(Stored records)
========================================================================
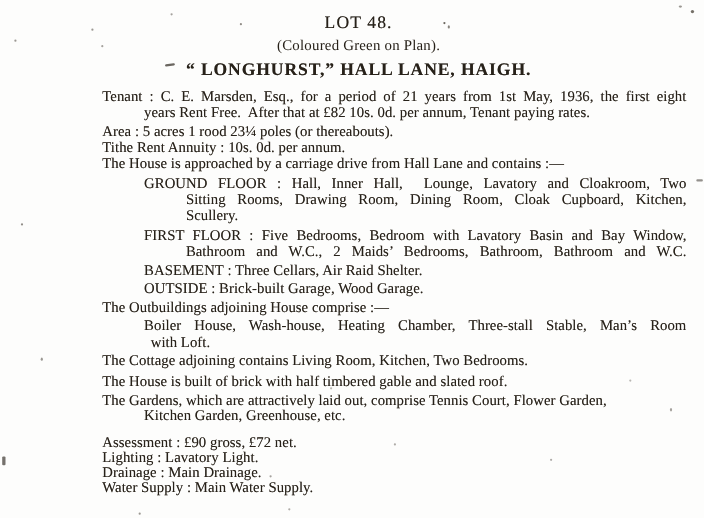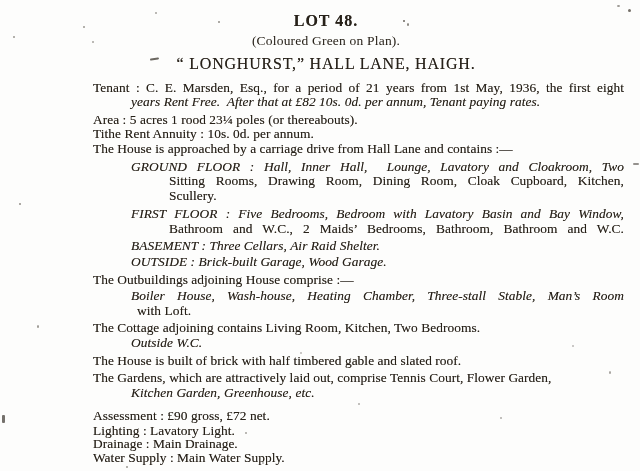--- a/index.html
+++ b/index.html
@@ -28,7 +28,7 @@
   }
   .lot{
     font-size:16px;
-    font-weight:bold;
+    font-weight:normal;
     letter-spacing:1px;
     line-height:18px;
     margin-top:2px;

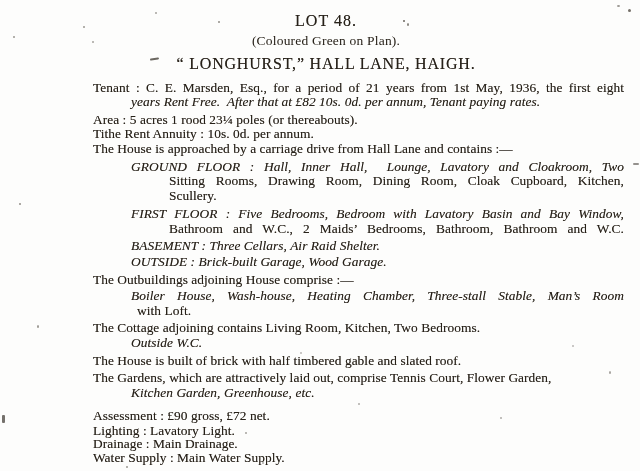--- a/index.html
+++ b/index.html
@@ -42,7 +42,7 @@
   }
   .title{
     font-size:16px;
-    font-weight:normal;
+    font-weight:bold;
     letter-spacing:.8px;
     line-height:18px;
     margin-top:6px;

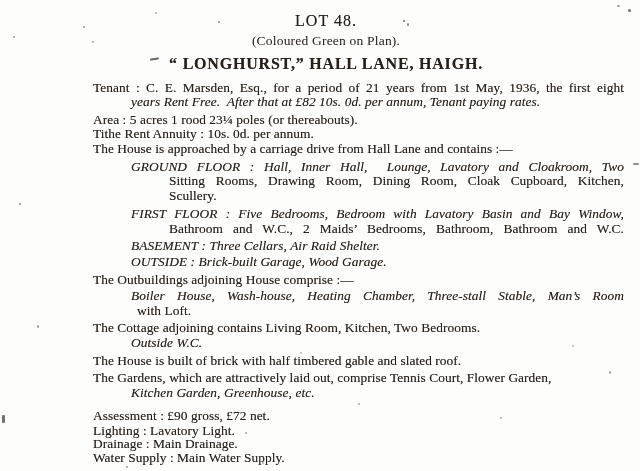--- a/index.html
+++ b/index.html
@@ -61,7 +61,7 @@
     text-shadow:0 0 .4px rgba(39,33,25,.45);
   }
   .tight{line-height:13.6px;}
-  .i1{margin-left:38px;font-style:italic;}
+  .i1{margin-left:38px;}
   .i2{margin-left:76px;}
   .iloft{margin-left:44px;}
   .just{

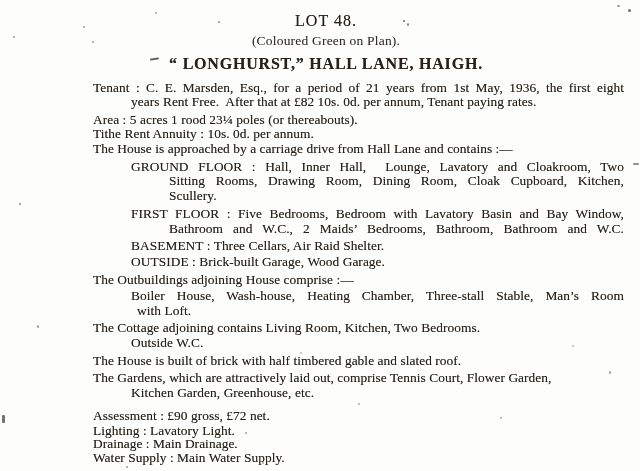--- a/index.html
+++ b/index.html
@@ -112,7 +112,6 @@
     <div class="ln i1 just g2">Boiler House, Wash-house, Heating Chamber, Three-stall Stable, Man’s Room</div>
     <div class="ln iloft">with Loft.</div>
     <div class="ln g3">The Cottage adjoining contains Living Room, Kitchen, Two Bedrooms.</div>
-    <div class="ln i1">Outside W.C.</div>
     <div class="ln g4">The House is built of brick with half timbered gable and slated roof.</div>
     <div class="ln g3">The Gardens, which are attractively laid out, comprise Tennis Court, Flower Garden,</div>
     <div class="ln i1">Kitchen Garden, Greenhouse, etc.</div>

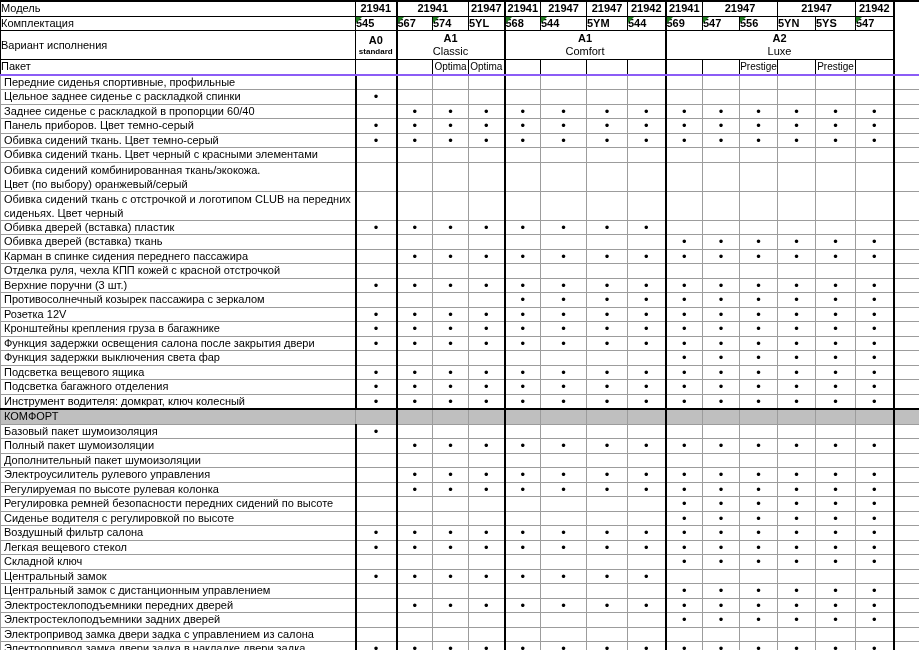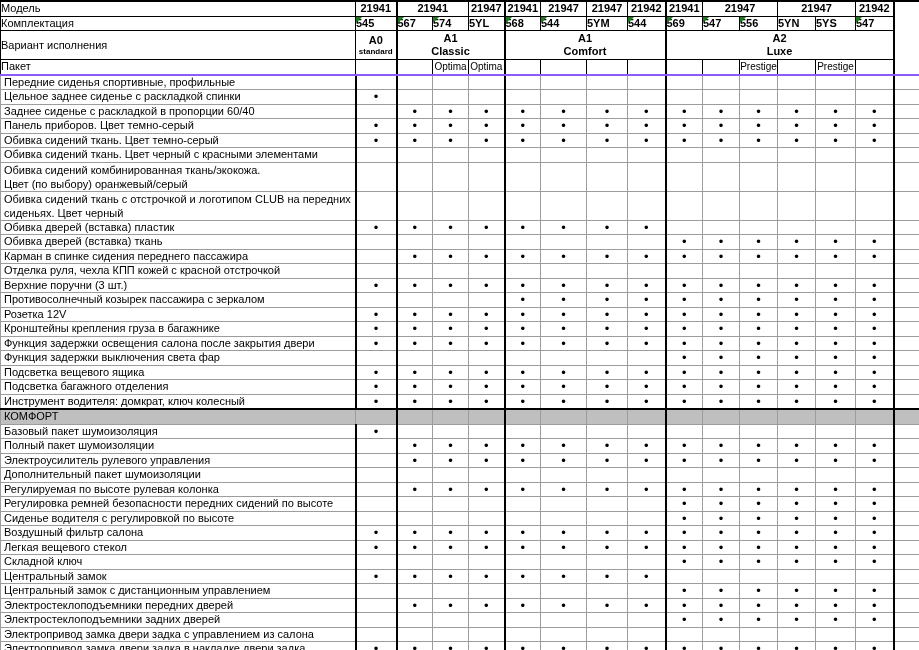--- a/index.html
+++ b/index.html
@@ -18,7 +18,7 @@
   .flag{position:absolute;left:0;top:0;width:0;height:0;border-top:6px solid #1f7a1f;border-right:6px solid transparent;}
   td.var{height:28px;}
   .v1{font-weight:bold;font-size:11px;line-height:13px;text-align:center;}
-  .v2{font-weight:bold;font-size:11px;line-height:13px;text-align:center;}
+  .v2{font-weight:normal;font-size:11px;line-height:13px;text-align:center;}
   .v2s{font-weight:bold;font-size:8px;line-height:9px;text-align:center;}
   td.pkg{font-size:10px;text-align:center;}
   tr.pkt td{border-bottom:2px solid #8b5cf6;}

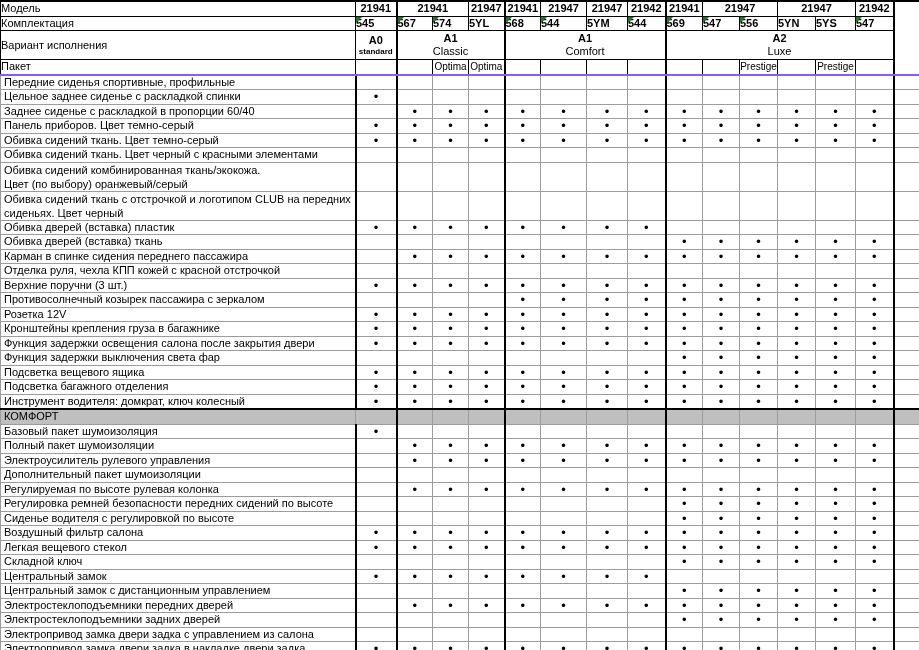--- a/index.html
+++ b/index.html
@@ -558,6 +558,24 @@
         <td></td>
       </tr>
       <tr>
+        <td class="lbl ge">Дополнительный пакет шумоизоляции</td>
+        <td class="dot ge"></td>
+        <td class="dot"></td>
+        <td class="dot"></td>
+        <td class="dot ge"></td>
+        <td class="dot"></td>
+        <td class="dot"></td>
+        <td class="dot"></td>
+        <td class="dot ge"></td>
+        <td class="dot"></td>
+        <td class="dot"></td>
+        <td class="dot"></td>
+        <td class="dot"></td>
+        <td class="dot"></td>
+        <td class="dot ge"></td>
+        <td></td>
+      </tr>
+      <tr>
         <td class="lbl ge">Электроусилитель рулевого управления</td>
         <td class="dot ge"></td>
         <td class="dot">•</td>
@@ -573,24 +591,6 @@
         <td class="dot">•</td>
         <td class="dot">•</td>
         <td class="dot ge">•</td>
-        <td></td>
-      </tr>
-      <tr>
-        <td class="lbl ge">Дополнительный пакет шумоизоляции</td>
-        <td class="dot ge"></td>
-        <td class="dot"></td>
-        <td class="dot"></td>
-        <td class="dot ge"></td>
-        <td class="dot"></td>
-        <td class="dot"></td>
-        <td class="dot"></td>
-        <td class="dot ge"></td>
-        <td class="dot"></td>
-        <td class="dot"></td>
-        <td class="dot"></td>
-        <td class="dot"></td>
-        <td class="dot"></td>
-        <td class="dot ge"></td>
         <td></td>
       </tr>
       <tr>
========================================================================
[Directions] Each entry above should be printed exactly, and any picture in it left out.

[Result of this task]
--- a/index.html
+++ b/index.html
@@ -28,7 +28,7 @@
   }
   .lot{
     font-size:16px;
-    font-weight:bold;
+    font-weight:normal;
     letter-spacing:1px;
     line-height:18px;
     margin-top:2px;

--- a/index.html
+++ b/index.html
@@ -42,7 +42,7 @@
   }
   .title{
     font-size:16px;
-    font-weight:normal;
+    font-weight:bold;
     letter-spacing:.8px;
     line-height:18px;
     margin-top:6px;

--- a/index.html
+++ b/index.html
@@ -61,7 +61,7 @@
     text-shadow:0 0 .4px rgba(39,33,25,.45);
   }
   .tight{line-height:13.6px;}
-  .i1{margin-left:38px;font-style:italic;}
+  .i1{margin-left:38px;}
   .i2{margin-left:76px;}
   .iloft{margin-left:44px;}
   .just{

--- a/index.html
+++ b/index.html
@@ -112,7 +112,6 @@
     <div class="ln i1 just g2">Boiler House, Wash-house, Heating Chamber, Three-stall Stable, Man’s Room</div>
     <div class="ln iloft">with Loft.</div>
     <div class="ln g3">The Cottage adjoining contains Living Room, Kitchen, Two Bedrooms.</div>
-    <div class="ln i1">Outside W.C.</div>
     <div class="ln g4">The House is built of brick with half timbered gable and slated roof.</div>
     <div class="ln g3">The Gardens, which are attractively laid out, comprise Tennis Court, Flower Garden,</div>
     <div class="ln i1">Kitchen Garden, Greenhouse, etc.</div>

--- a/index.html
+++ b/index.html
@@ -18,7 +18,7 @@
   .flag{position:absolute;left:0;top:0;width:0;height:0;border-top:6px solid #1f7a1f;border-right:6px solid transparent;}
   td.var{height:28px;}
   .v1{font-weight:bold;font-size:11px;line-height:13px;text-align:center;}
-  .v2{font-weight:bold;font-size:11px;line-height:13px;text-align:center;}
+  .v2{font-weight:normal;font-size:11px;line-height:13px;text-align:center;}
   .v2s{font-weight:bold;font-size:8px;line-height:9px;text-align:center;}
   td.pkg{font-size:10px;text-align:center;}
   tr.pkt td{border-bottom:2px solid #8b5cf6;}

--- a/index.html
+++ b/index.html
@@ -558,6 +558,24 @@
         <td></td>
       </tr>
       <tr>
+        <td class="lbl ge">Дополнительный пакет шумоизоляции</td>
+        <td class="dot ge"></td>
+        <td class="dot"></td>
+        <td class="dot"></td>
+        <td class="dot ge"></td>
+        <td class="dot"></td>
+        <td class="dot"></td>
+        <td class="dot"></td>
+        <td class="dot ge"></td>
+        <td class="dot"></td>
+        <td class="dot"></td>
+        <td class="dot"></td>
+        <td class="dot"></td>
+        <td class="dot"></td>
+        <td class="dot ge"></td>
+        <td></td>
+      </tr>
+      <tr>
         <td class="lbl ge">Электроусилитель рулевого управления</td>
         <td class="dot ge"></td>
         <td class="dot">•</td>
@@ -573,24 +591,6 @@
         <td class="dot">•</td>
         <td class="dot">•</td>
         <td class="dot ge">•</td>
-        <td></td>
-      </tr>
-      <tr>
-        <td class="lbl ge">Дополнительный пакет шумоизоляции</td>
-        <td class="dot ge"></td>
-        <td class="dot"></td>
-        <td class="dot"></td>
-        <td class="dot ge"></td>
-        <td class="dot"></td>
-        <td class="dot"></td>
-        <td class="dot"></td>
-        <td class="dot ge"></td>
-        <td class="dot"></td>
-        <td class="dot"></td>
-        <td class="dot"></td>
-        <td class="dot"></td>
-        <td class="dot"></td>
-        <td class="dot ge"></td>
         <td></td>
       </tr>
       <tr>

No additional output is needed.